With each previous album there has been ‘the’ single that has captured the public imagination and acts as a musical flashpoint for contemporary culture. With Blue Line there was ‘Unfinished Sympathy’, Protection had ‘Karmacoma’, Mezzanine had ‘Teardrop’ and finally there was ‘Special Cases’ taken from 100th Window. All of these had qualities that set them apart and yet there was a creative spark that made sure you knew that Massive Attack was back. So, with ‘Splitting The Atom’ acting as the lead in taster back in October we all knew what was coming and that we had to brace ourselves for this new direction. It was dark, it was maudlin and it was slightly disappointing. But hey, Massive Attack know what they’re doing, right?

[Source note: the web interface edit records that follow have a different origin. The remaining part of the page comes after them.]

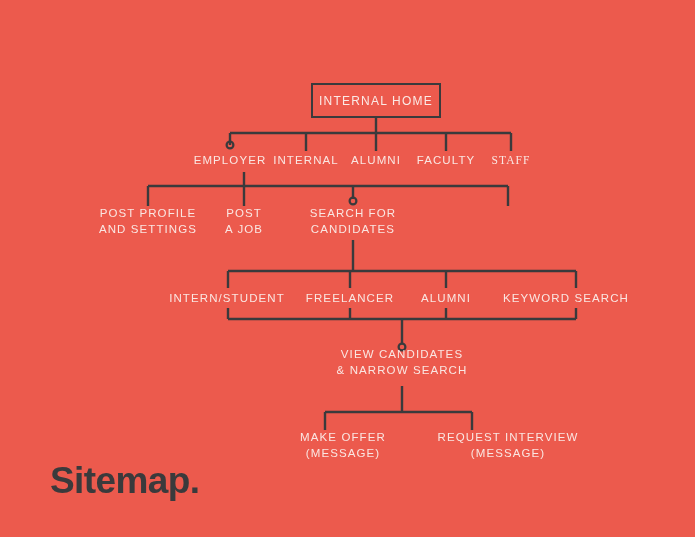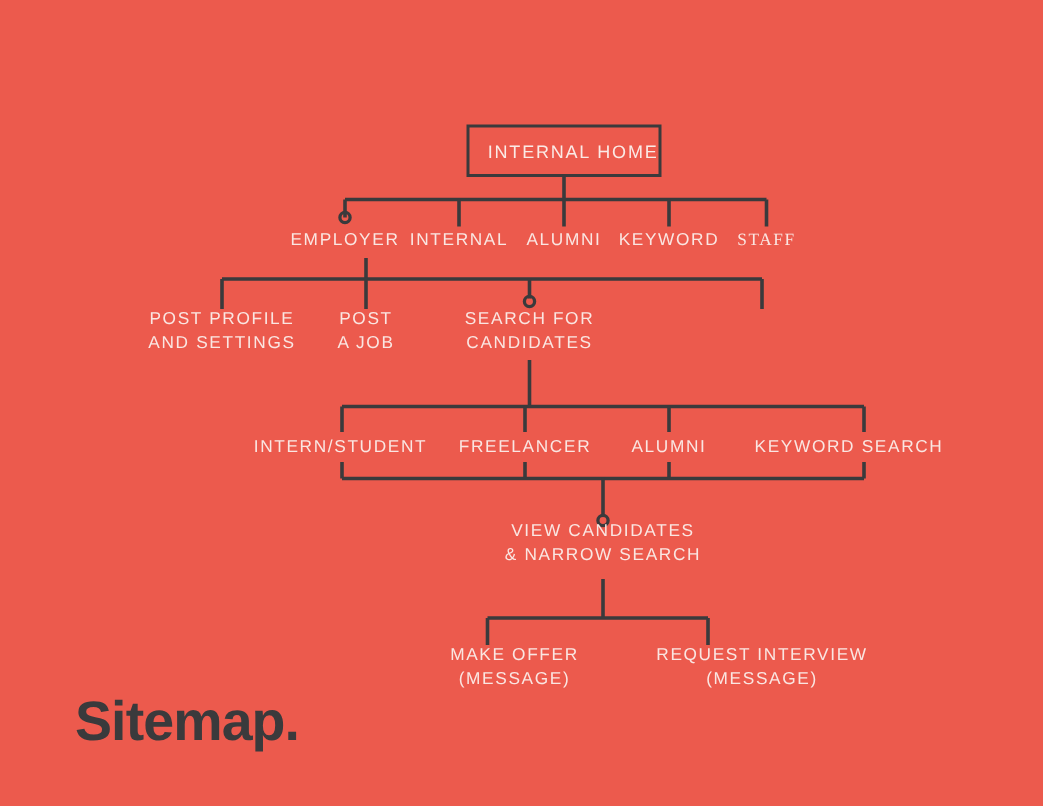--- a/index.html
+++ b/index.html
@@ -46,7 +46,7 @@
     border: 2.5px solid #3a3a3c;
     display: flex;
     align-items: center;
-    justify-content: flex-end;
+    justify-content: center;
     color: #fbeae6;
     font-size: 12px;
     letter-spacing: 1.2px;

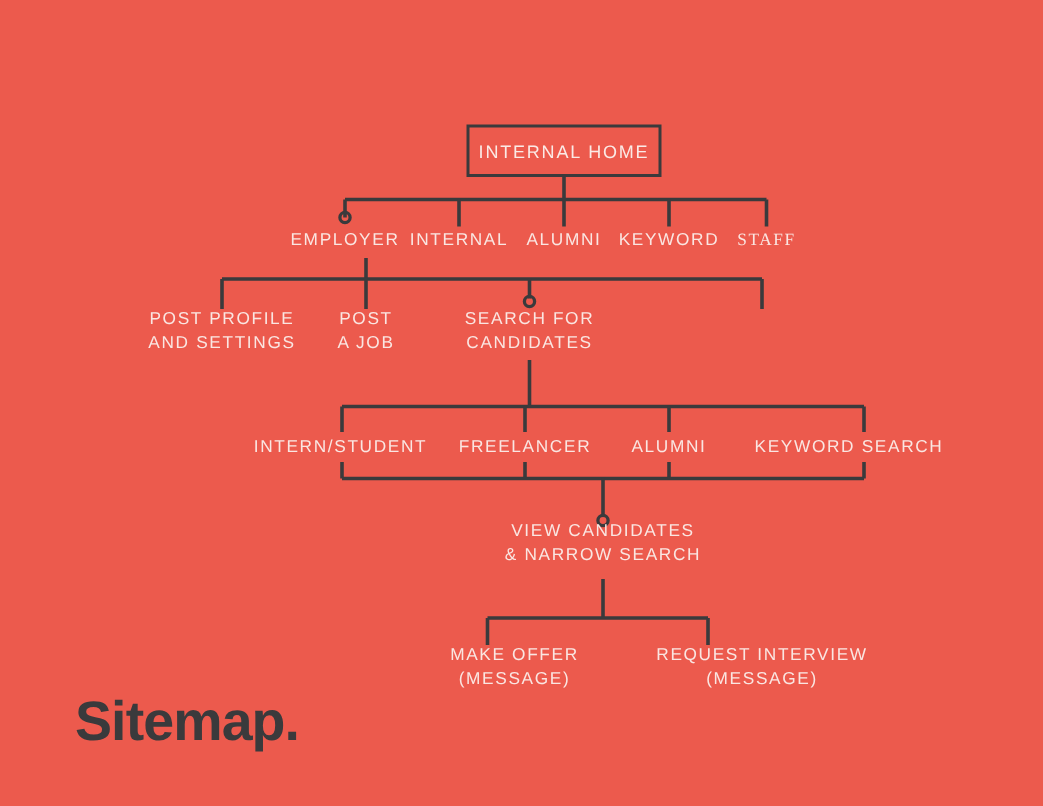--- a/index.html
+++ b/index.html
@@ -119,7 +119,7 @@
   <div class="node" id="n-l1-0" style="left: 230px; top: 153px; color: rgb(250, 230, 226);">EMPLOYER</div>
   <div class="node" id="n-l1-1" style="left: 306px; top: 153px; color: rgb(250, 230, 226);">INTERNAL</div>
   <div class="node" id="n-l1-2" style="left: 376px; top: 153px; color: rgb(250, 230, 226);">ALUMNI</div>
-  <div class="node" id="n-l1-3" style="left: 446px; top: 153px; color: rgb(250, 230, 226);">KEYWORD</div>
+  <div class="node" id="n-l1-3" style="left: 446px; top: 153px; color: rgb(250, 230, 226);">FACULTY</div>
   <div class="node" id="n-l1-4" style="left: 511px; top: 153px; color: rgb(250, 230, 226); font-family: Liberation Serif, serif;">STAFF</div>
 
   <div class="node two-line" id="n-l2-0" style="left: 148px; top: 206px; color: rgb(250, 230, 226);">POST PROFILE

Sadly, it appears that the spark may have slightly lost its shimmer since we last met them. Collectively Heligoland sounds like a tired effort from a group who felt so guilty that they had abandoned us for seven years that they needed to release something in order to quell the constant questioning of both when the new album would be out and what it would be like. On the whole the album never actually rouses to life as it slowly plods through the track listing. The thing is that this is a sound that we know Massive Attack can do, in fact Mezzanine was founded on creating a darker sound that was alien to them and enveloping us in their masterful production. Yet here, it just does not work.
It is not all bad though. The closer track ‘Atlas Sound’ and the Topley-Bird co-written track ‘Psyche’ are actually closer to what we had all hoped Heligoland would be. ‘Psyche’ acts as a well executed hark back to their previous work with the darkness well balanced with the lightness of the vocalist’s delivery. Then there is ‘Atlas Sound’ which again reaches back to a different incarnation that was feared missing, with the whispered vocals and the compliment of the organ and the drum-beats in the background. Both tracks act as a satisfactory counterpoint to the four tracks preceding them with the hope that maybe with future releases and future releases that Massive Attack will return to form.
On the whole it appears that Massive Attack wanted to reach for the blissfully maudlin sound that they helped succeed in popular music but instead have lost their way and instead of emulating Portishead they frankly sound half-dead. The first true disappointment of 2010, and sadly it will not be the last.